I’m not even sure how to approach talking about this. One customer with a complex application that is both financial and regulatory was given a backdoor into the system to manually make changes to data without audit or validation. To keep the internal auditors from learning of this, the backdoor was put on the test application server, the user changes one parameter and the backdoor points to production. The purpose of this was, if there was an issue with processing a transaction, the user could just go into this backdoor, manually change the data and continue processing.
I learned about it when the business unit was complaining that the application server was down. Imagine my surprise, after checking the production application server several times to find there was no issue (with production). We were doing work on the test application server; causing the users to have issues getting into their backdoor.
We wound up having a discussion with the business unit that uses this application and backdoor. When I brought it up, on why this falls into “worst practices,” the users got stressed (stressed is an understatement) about losing their backdoor.I realize they have a business need to make changes to the data; so we came up with a compromise. 1) access to the backdoor will be tightly controlled to two people. 2) every time the customer is forced to use the backdoor, they need to open a ticket with a complete description of why they used the backdoor and what data was changed. 3) we are documenting the customer use cases for the backdoor, and developing an application for the user to make changes that are required,addressing audit, business rules, and data quality. 4) Transactions that have been closed will not be allowed to be changed. 5) The backdoor will be going away in the near future and be replaced with an application that meets the business units needs. See #3. This issue has become a top priority, the existence of a backdoor gives me the hebegeebees.
Why is this a bad idea?
- Removing audit controls. We are relying on the integrity of the user. We would like to think that only honest employees are hired, however; that is not always the case. This customer has several documented incidents where a user defrauded the customer of several hundreds of thousands of dollars. (gee, wonder why)
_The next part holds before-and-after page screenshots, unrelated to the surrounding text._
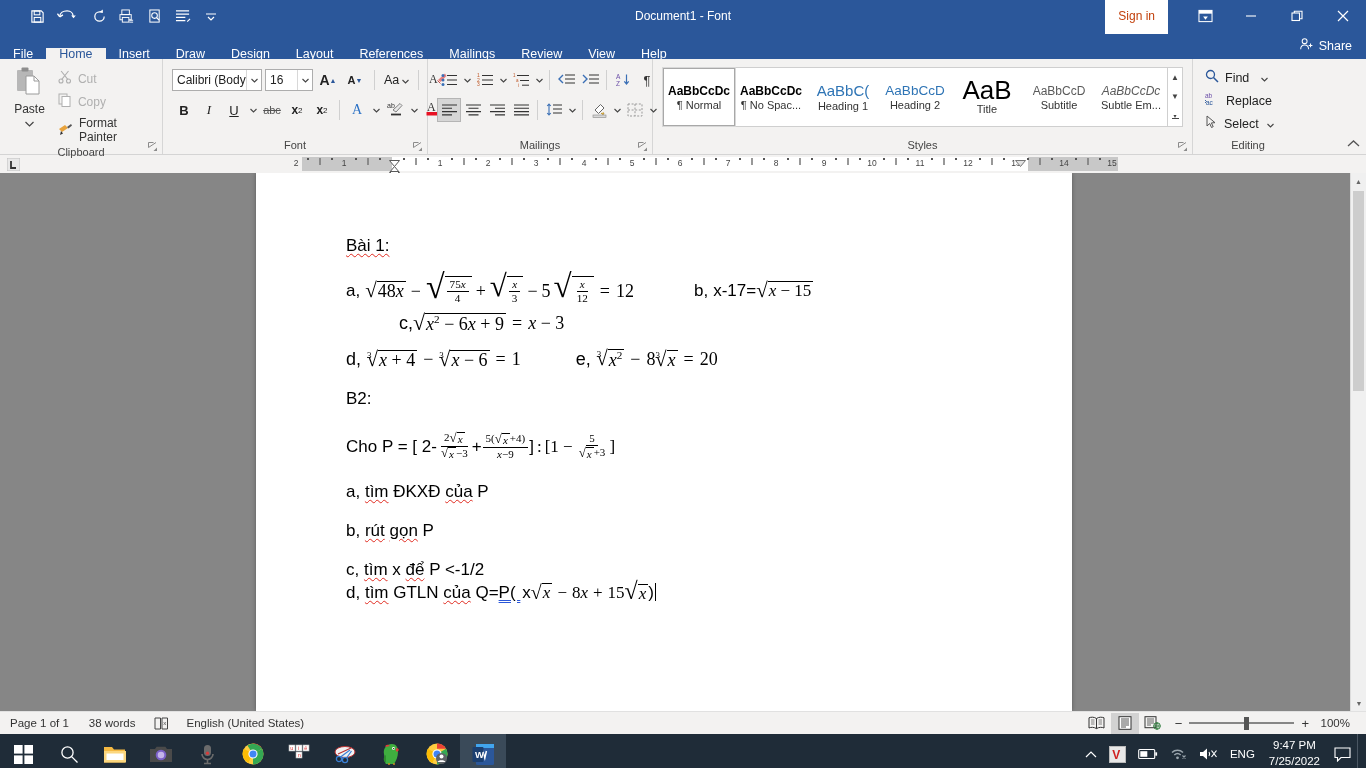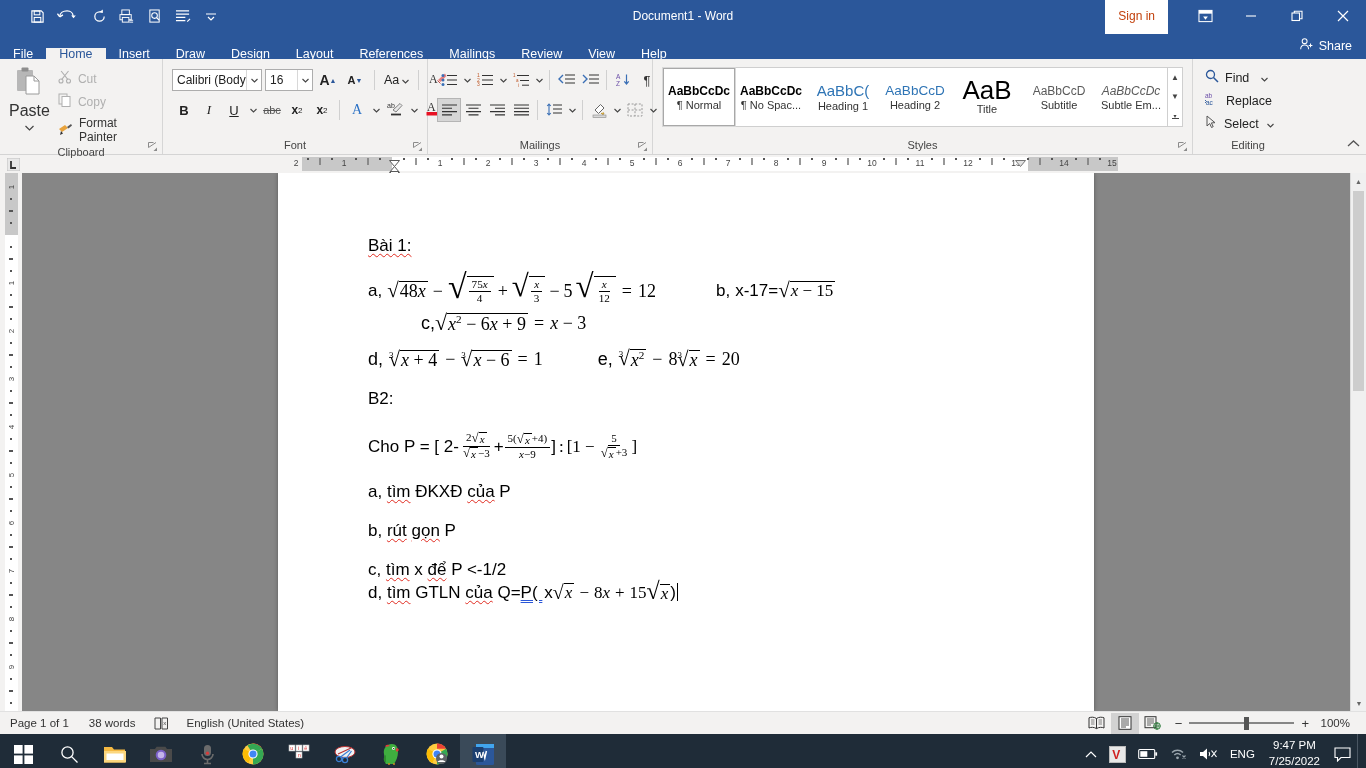--- a/index.html
+++ b/index.html
@@ -321,7 +321,7 @@
         </svg>
     </div>
   </div>
-  <div class="doc-title">Document1  -  Word</div>
+  <div class="doc-title">Document1  -  Font</div>
   <div class="title-right">
     <div class="signin">Sign in</div>
     <div class="win-btn">

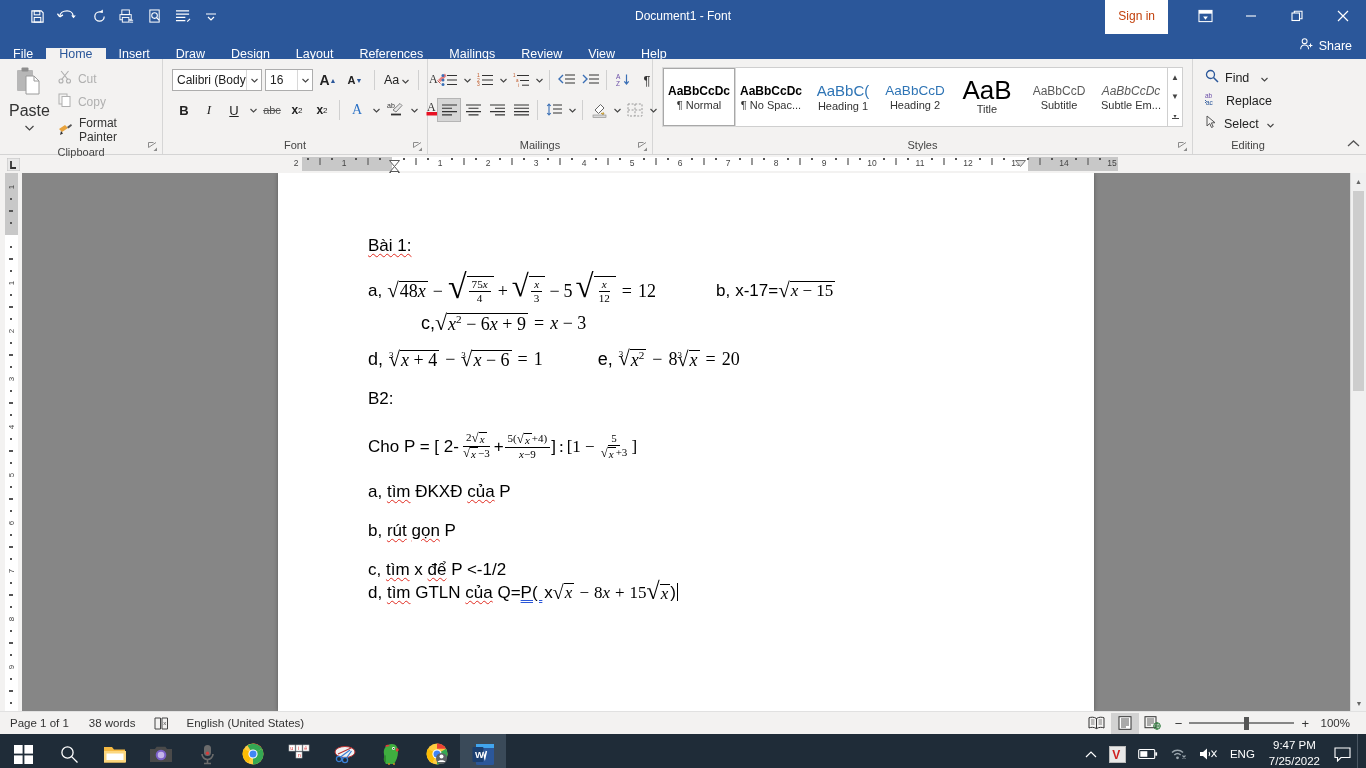--- a/index.html
+++ b/index.html
@@ -83,7 +83,7 @@
     display:flex; flex-direction:column; align-items:center; width:52px;
     cursor:pointer; padding-top:2px;
   }
-  .paste-label { font-size:16px; color:#333; margin-top:1px; }
+  .paste-label { font-size:12px; color:#333; margin-top:1px; }
   .clip-list { display:flex; flex-direction:column; gap:2px; padding-top:4px; padding-left:2px;}
   .clip-item {
     display:flex; align-items:center; gap:6px; font-size:12px;

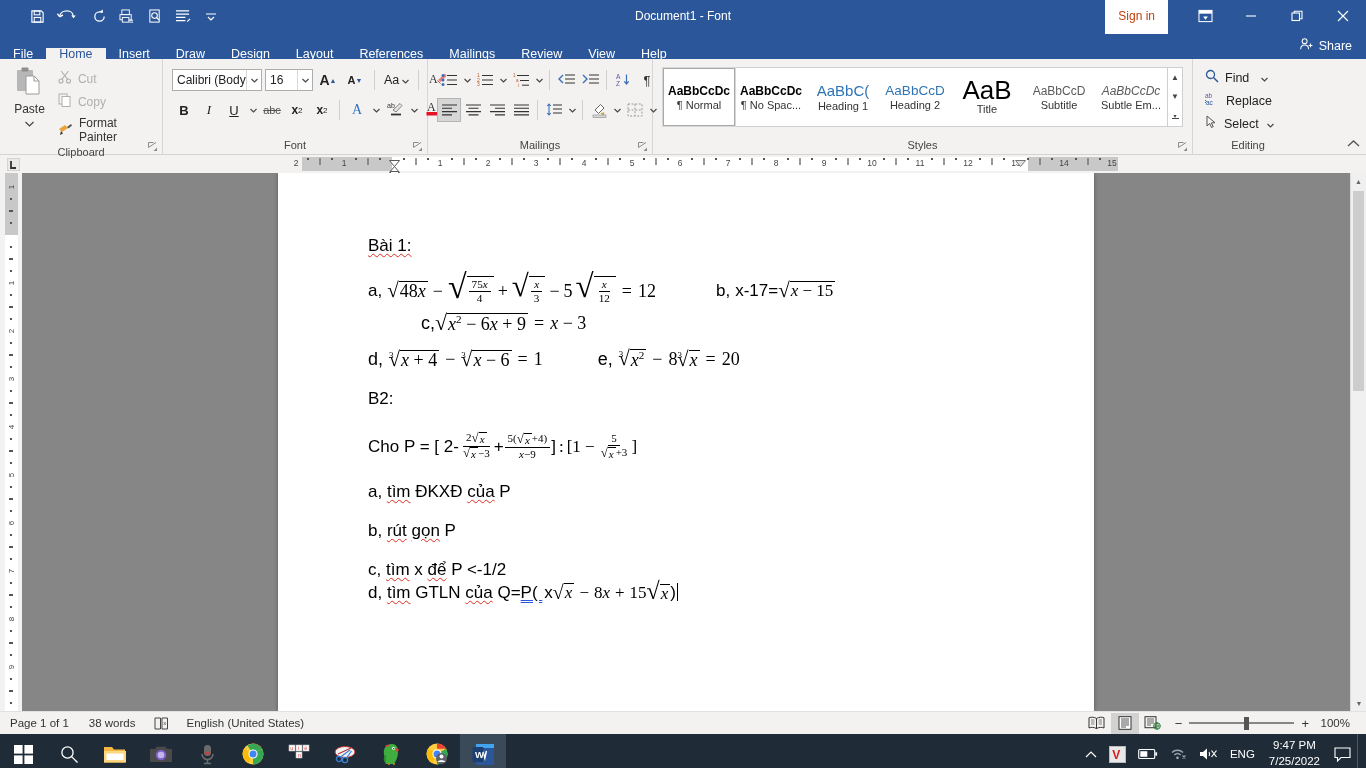--- a/index.html
+++ b/index.html
@@ -162,7 +162,7 @@
   .hr-dot { position:absolute; top:5px; width:2px; height:2px; background:#555; }
   .hr-pipe { position:absolute; top:3px; width:1px; height:7px; background:#777; }
 
-  .body-row { display:flex; height:538px; }
+  .body-row { display:flex; height:538px;flex-direction:column; }
   .vruler {
     width:22px; background:#f3f2f1; position:relative;
   }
- Audit controls not only protect the customer, the controls are also in place to protect the user. When a transaction is posted and there are questions about it; with a good audit trail the user can confidently say “this is what was done, and this is why I did it.” The auditor will have data to backup what the user stated and it stops there. However; if the audit trail is in question, then the auditor is going to keep digging; generally making everyone’s life stressful.
- We have a issue with data quality. Business rules are used to validate the data that is entered. There are several instances in this database where status codes don’t match known codes. There are also several instances in this database where data that should be not null have null values, and there are quite a few transactions that are no longer in balance. To overcome the not null issue, the columns were defined as null. The financial transactions that are out of balance, well because the audit trail is in question, it’s going to require a forensic auditor to sort that out. These transactions go back several years. Even though, there is a financial close, a user can go back and change data on transactions that have been closed out.
Guys, it’s a really bad idea to give users a backdoor.